Por último, es importante, señalar cinco cosas prioritarias para los próximos 90 días
- Sentar al sector salud en la mesa energética.
- Pensar en un racionamiento, pero con control vectorial.
- Proyectar el gasto del sector salud para atender El Niño.
- Continuidad operativa hospitalaria, con respaldo eléctrico y reserva de agua.
- Usar la ventana para vacunación y control.
Los estudios convergen en una conclusión de alto valor para la salud pública, y es que una parte del riesgo sanitario asociado con El Niño es anticipable probabilísticamente, y esa anticipación, aunque no permite conocer con certeza cuándo ni dónde ocurrirá cada evento, sí nos ofrece una ventana para fortalecer los procesos de vigilancia, prevención, preparación asistencial y protección de poblaciones vulnerables. Lo que resta es que la información llegue a tiempo a la mesa donde se decide qué hacer.

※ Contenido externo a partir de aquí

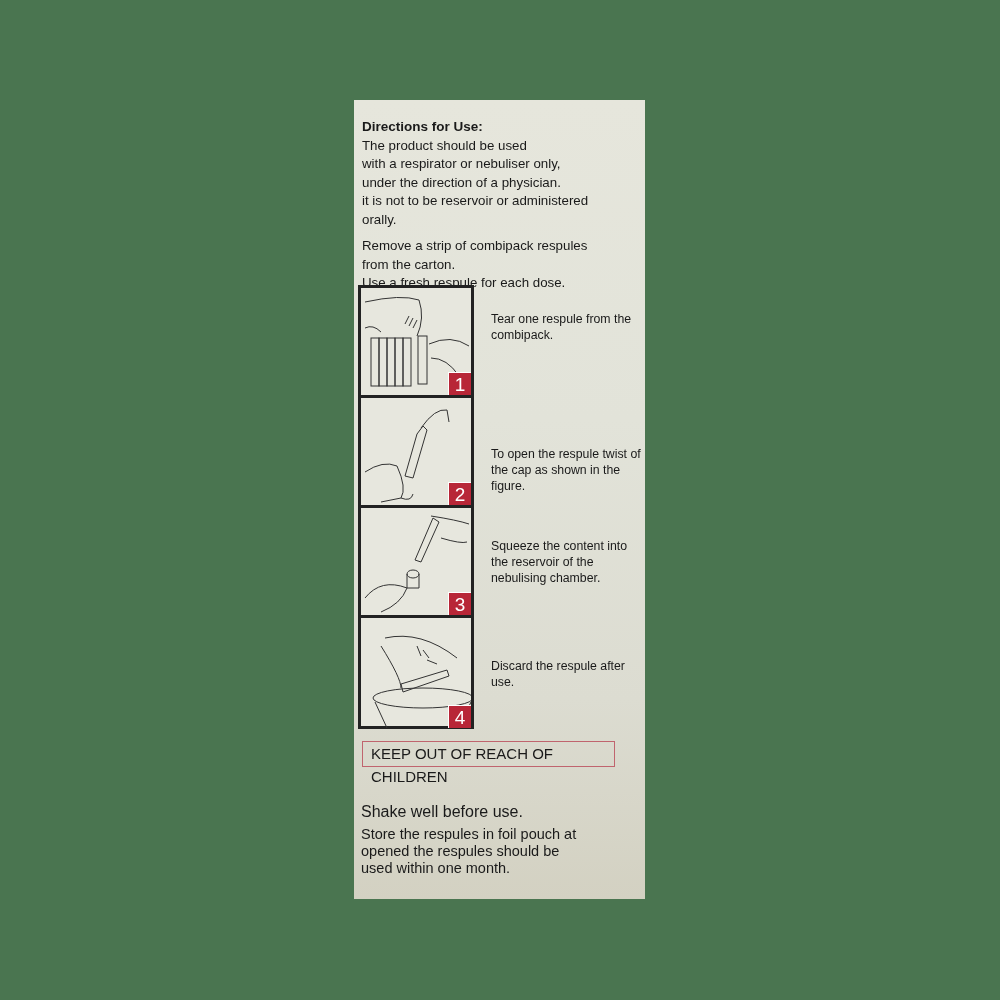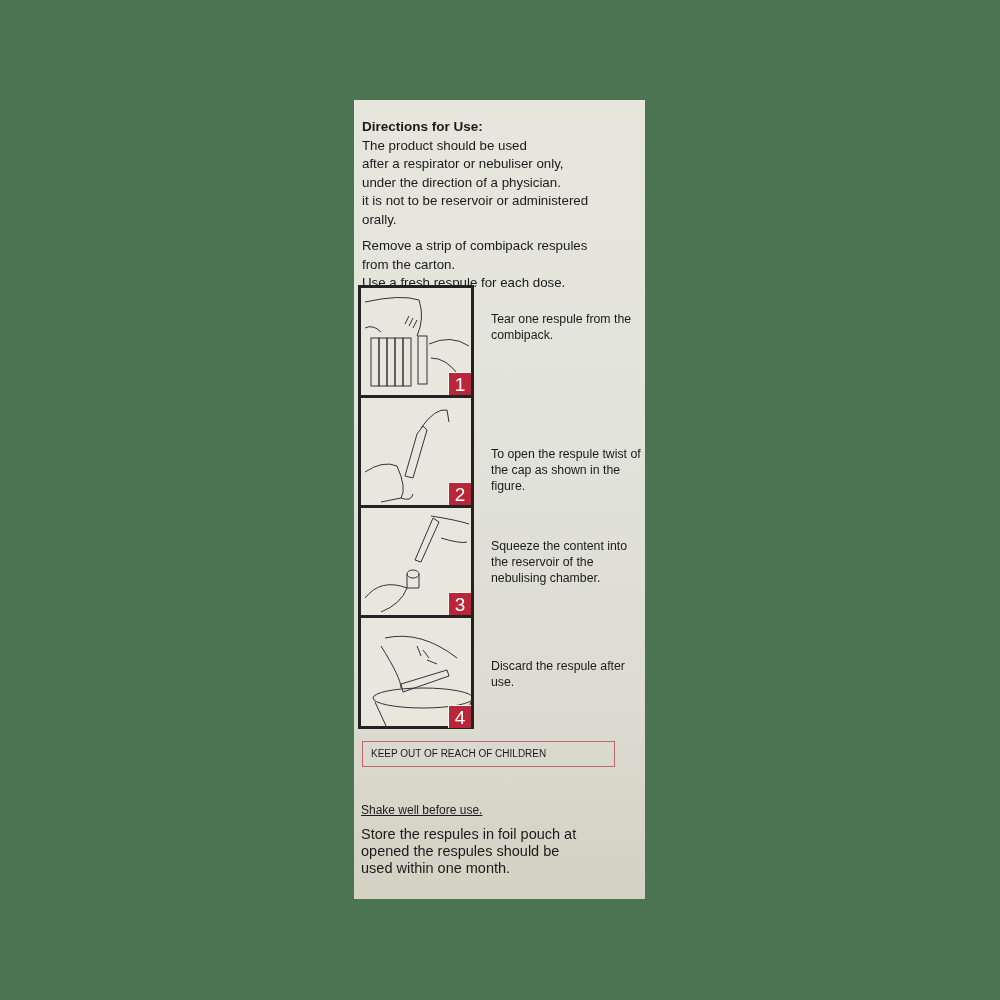--- a/index.html
+++ b/index.html
@@ -24,39 +24,39 @@
     .cell:last-child { border-bottom:none; }
     .cell svg { position:absolute; left:0; top:0; }
     .badge {
       position:absolute; right:-1px; bottom:-1px; width:22px; height:22px; background:#b82637;
       color:#fff; font-size:19px; line-height:23px; text-align:center; border:1px solid #fff;
     }
     .step-text { position:absolute; left:137px; font-size:12.3px; line-height:16px; width:150px; }
 
     .warn1 {
       position:absolute; left:8px; top:641px; width:253px; height:26px; box-sizing:border-box;
-      border:1.5px solid #c0646e; font-size:10px; line-height:23px; padding-left:8px;
+      border:1.5px solid #c0646e; font-size:15px; line-height:23px; padding-left:8px;
     }
     .warn2 {
       position:absolute; left:8px; top:676px; width:190px; height:22px; box-sizing:border-box;
       border:1.5px solid #c0646e; font-size:14.5px; font-weight:bold; line-height:19px; padding-left:13px;
     }
-    .shake { position:absolute; left:7px; top:703px; font-size:12px;text-decoration:underline; }
+    .shake { position:absolute; left:7px; top:703px; font-size:16px; }
     .store { position:absolute; left:7px; top:726px; width:280px; font-size:14.5px; line-height:17px; }
     .store p { margin:0; }
   </style>
 </head>
 <body>
 
 <div class="panel">
 
   <div class="directions">
     <p class="title">Directions for Use:</p>
     <p>The product should be used</p>
-    <p>after a respirator or nebuliser only,</p>
+    <p>with a respirator or nebuliser only,</p>
     <p>under the direction of a physician.</p>
     <p>it is not to be reservoir or administered</p>
     <p>orally.</p>
     <p class="gap">Remove a strip of combipack respules</p>
     <p>from the carton.</p>
     <p>Use a fresh respule for each dose.</p>
   </div>
 
   <div class="figbox">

Las opiniones expresadas en esta columna pertenecen exclusivamente a su autor y no comprometen la línea editorial de CONSULTORSALUD.
Fuentes principales
- Anttila-Hughes, J. K., Jina, A. S. y McCord, G. C. (2021). ENSO impacts child undernutrition in the global tropics. Nature Communications, 12, 5785.
- Anyamba, A. y cols. (2019). Global Disease Outbreaks Associated with the 2015-2016 El Niño Event. Scientific Reports, 9, 1930.
- NOAA / Climate Prediction Center, ENSO Diagnostic Discussion, agosto de 2026.
- IDEAM, boletines de predicción climática, 2026.
- XM, informe de proyección de embalses, 2026.
- Instituto Nacional de Salud, Boletín Epidemiológico Semanal, semana 26 de 2026.
- Ministerio de Salud y Protección Social e INS, Circular Externa Conjunta 023 del 10 de julio de 2026.
- Ministerio de Salud y Protección Social, Resolución 0115 de 2026.
- Muñoz, E., Poveda, G., Arbeláez, M. P. y Vélez, I. D. (2021). Spatiotemporal dynamics of dengue in Colombia in relation to the combined effects of local climate and ENSO. Acta Tropica, 224, 106136.